Globetrotting, Tiguan Style: Crossing over from Africa to Scandinavia
Nearly a decade ago, I traveled to Windhoek, Namibia, to evaluate a prototype of the first-generation Volkswagen Tiguan. VW‘s foray into compact crossover country was cute, peppy, and displayed no problem bouncing all over the harsh Namib Desert, much like the springbok antelope that hopped around us like kids on a sugar high. Lightly camouflaged, the mule sported a 1.4-liter, twin-charged (turbocharged and supercharged) inline-four, a six-speed automatic, and a Haldex-based 4Motion all-wheel-drive system.
A year later the Tiguan arrived in America as a 2009 model, albeit with a bigger, more powerful 2.0-liter turbo. It was on the small side of the compact CUV class (not exactly the best proposition when going after size-matters Yanks) and, worse yet, demanded a premium over established players from Asia and America. Unsurprisingly, sales were never stellar, at least next to the segment’s heavy hitters, peaking in 2015 at 35,843 units, barely a 10 percent slice of the best-selling Honda CR-V‘s 345,647.
Editor’s Note: We drove a European-spec 2017 Volkswagen Tiguan 2.0 TSI; the U.S.-spec model is set to arrive as a 2018.
Namibia sits a (really) far cry away from Sweden, where in the northern town of Arvidsjaur, just below the arctic circle, the winter snow falls heavy, the temperature anchors below freezing, and myriad lakes morph into giant expanses of ice-covered proving grounds. So, pretty much the opposite of Windhoek. Carmakers bring their latest offerings here to test performance, durability, and chassis excellence in some of the coldest—and slickest—conditions on Earth. And it’s why Volkswagen brought me here to sample what could be, if predictions of never-ending SUV growth come true, the brand’s best-selling model in a few years. The big issue for VW is that the second-generation 2018 Tiguan, to be built in Puebla, Mexico, alongside the Golf and Jetta and arriving on our shores in the second quarter of 2017, can’t come soon enough. But trust me, it’ll be worth the wait.
For gen-two Tiguan, it all starts with MQB, the modular platform that underpins multiple front-drive-based VWs and Audis (e.g., Golf, A3, TT). Going MQB allows VW to reduce costs and build the Tiguan in both short- and long-wheelbase versions, the latter destined for North America and China. Thus, the U.S.-spec Tiguan will ride on a 109.9-inch wheelbase and measure 185.0 inches long, 72.4 inches wide, and 64.3 inches tall, elevating it to the same league as CR-V (103.1-inch wheelbase, 179.4 by 71.6 by 64.7 inches LxWxH). Power comes from a 2.0T I-4 good for 184 horsepower and more than 200 lb-ft of torque, and thanks to an eight-speed automatic, fuel economy should come in above 30 mpg (7.8 L/100km) highway. A fifth-gen Haldex-based 4Motion AWD system, similar to the one in the Golf R, distributes torque to each wheel as needed, and it now comes with a center console-mounted four-mode control knob (Onroad, Snow, Offroad, Offroad Individual). The interior resembles that of the Golf with familiar buttons, controls, steering wheel, and shifter, but it moves upscale la an Audi-esque Active Info Display TFT instrument cluster. VW hasn’t decided whether to bring AID to the North America (it’d be foolish not to) but did confirm that my Habanero Orange test vehicle’s head-up display would not be making the trip.

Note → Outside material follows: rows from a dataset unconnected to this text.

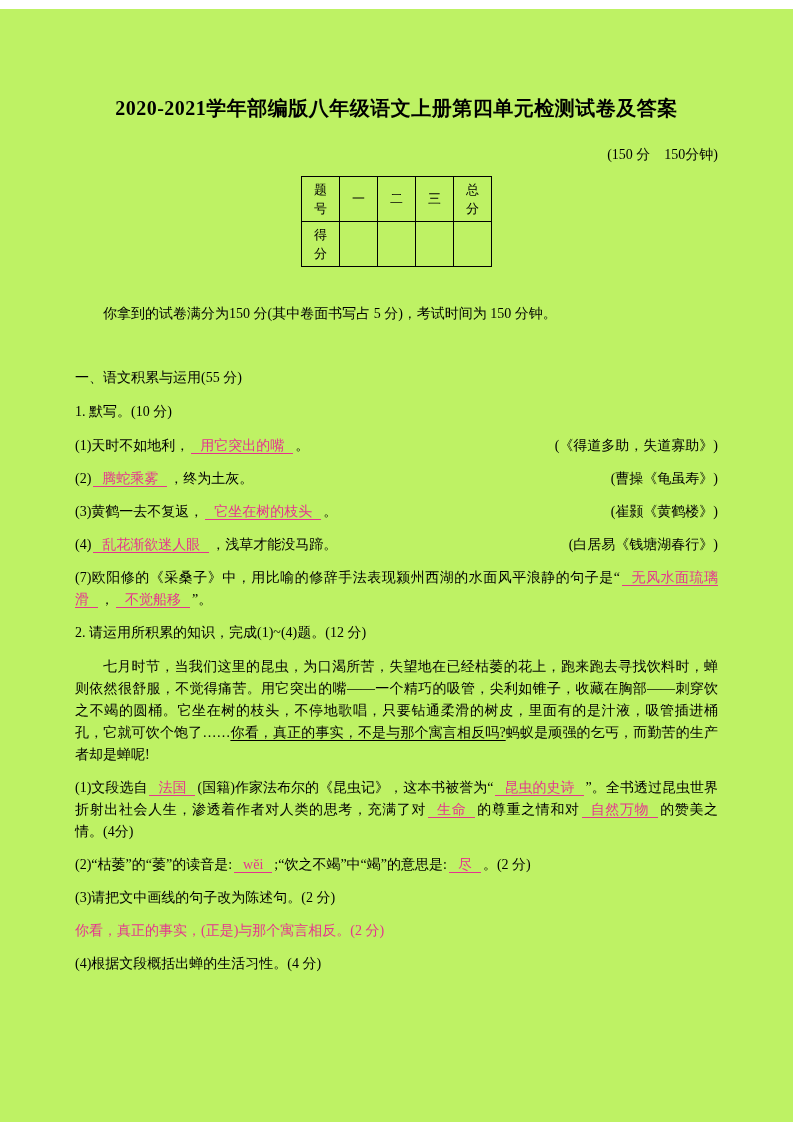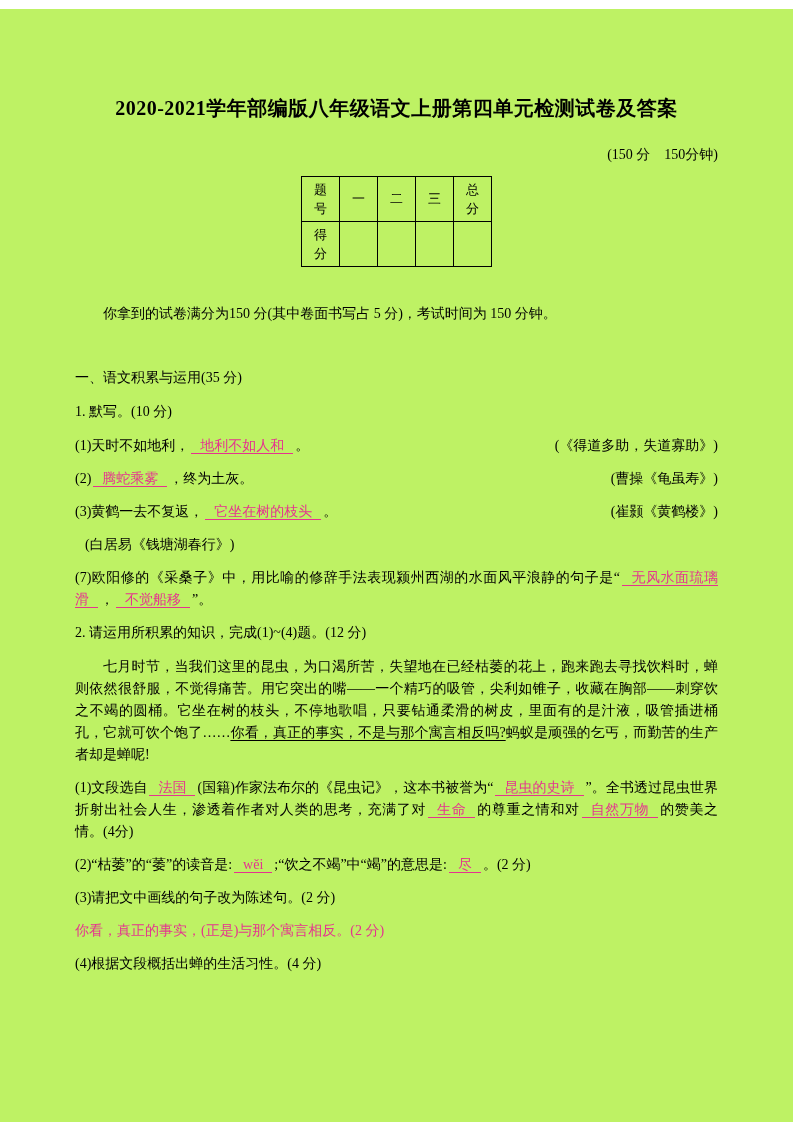"一、语文积累与运用(35 分)" p.section-heading { text: 35 -> 55 }
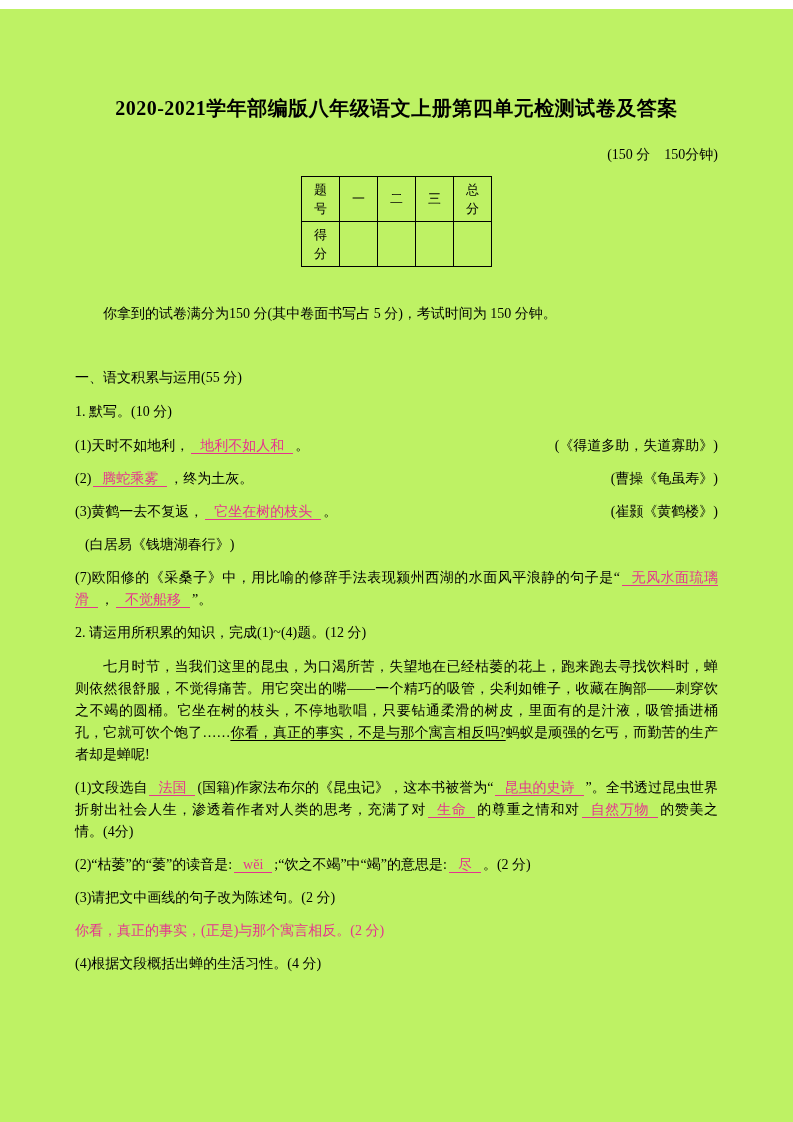"地利不如人和" span.seg-answer { text: 地利不如人和 -> 用它突出的嘴 }
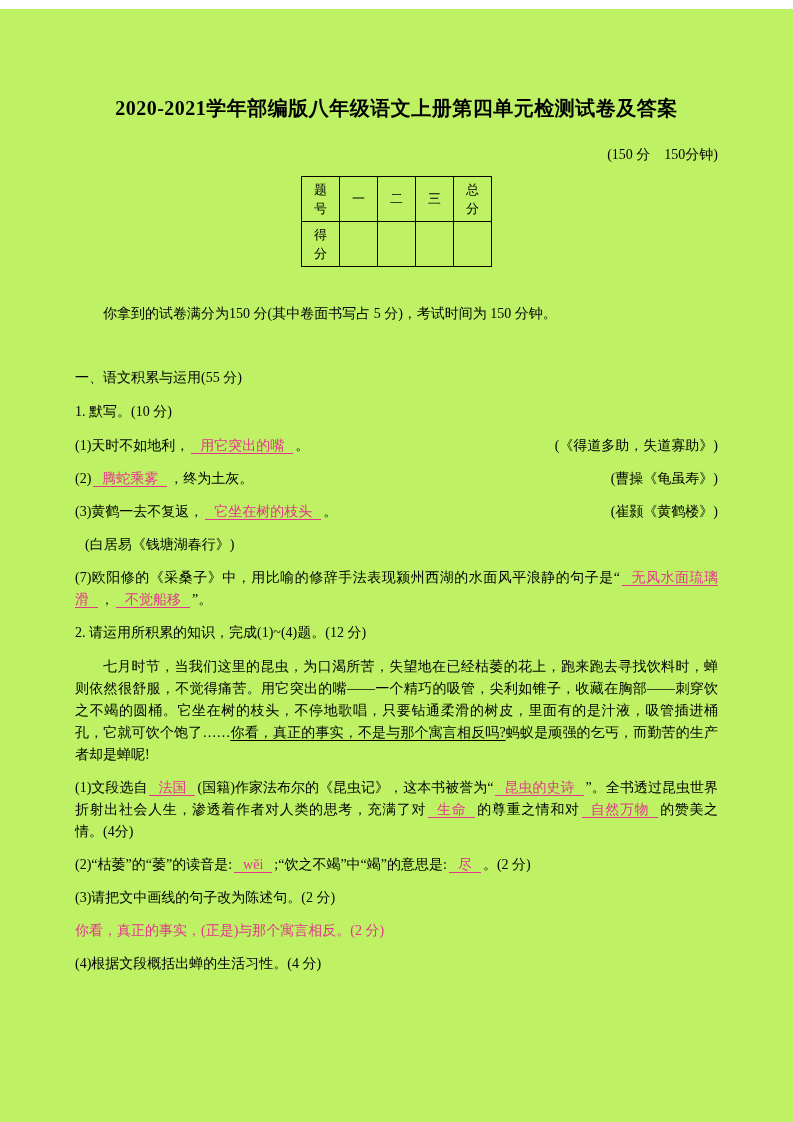"(4) 乱花渐欲迷人眼 ，浅草才能没马蹄。" span { html: none -> <span><span>(4)</span><span>乱花渐欲迷人眼</span><span>，浅草才能没马蹄。</span></span> }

Given that my tester’s Continental ContiVikingContact 6 winter tires only touched snow and ice, I can’t exactly attest to the Tiguan’s dry-road feel or handling chops except to say that it came across as vault solid, library quiet, and GTI fun when rolling atop frozen water. Further, the latest 4Motion seamlessly provided max traction at each corner, making the snow-packed roads and frozen-lake courses rousing, confidence-inspiring exercises—just turn the dial to Snow and enjoy the harmonious blend of 4Motion, ESC, and yaw.
When the Golf won our 2015 Car of the Year crown, we lauded, among other qualities, its understated elegance and premium construction. It wasn’t flashy or overstyled, but rather subtle in its remarkable surfacing and tight tolerances. The new Tiguan brings that same execution to the compact crossover. Further, it will offer a high level of advanced safety tech to ensure it receives an IIHS Top Safety Pick+ rating, notably, front assist with city emergency braking and pedestrian monitoring, lane assist, and automatic post-collision braking. It even comes with LED headlights and taillights and an active hood that automatically raises (to increase the space between the hood and engine) when the vehicle detects a collision with a pedestrian or cyclist. Baby Q7, anyone?
In the midst of a diesel-emissions scandal, VW needs what the Tiguan is—a breath of fresh air.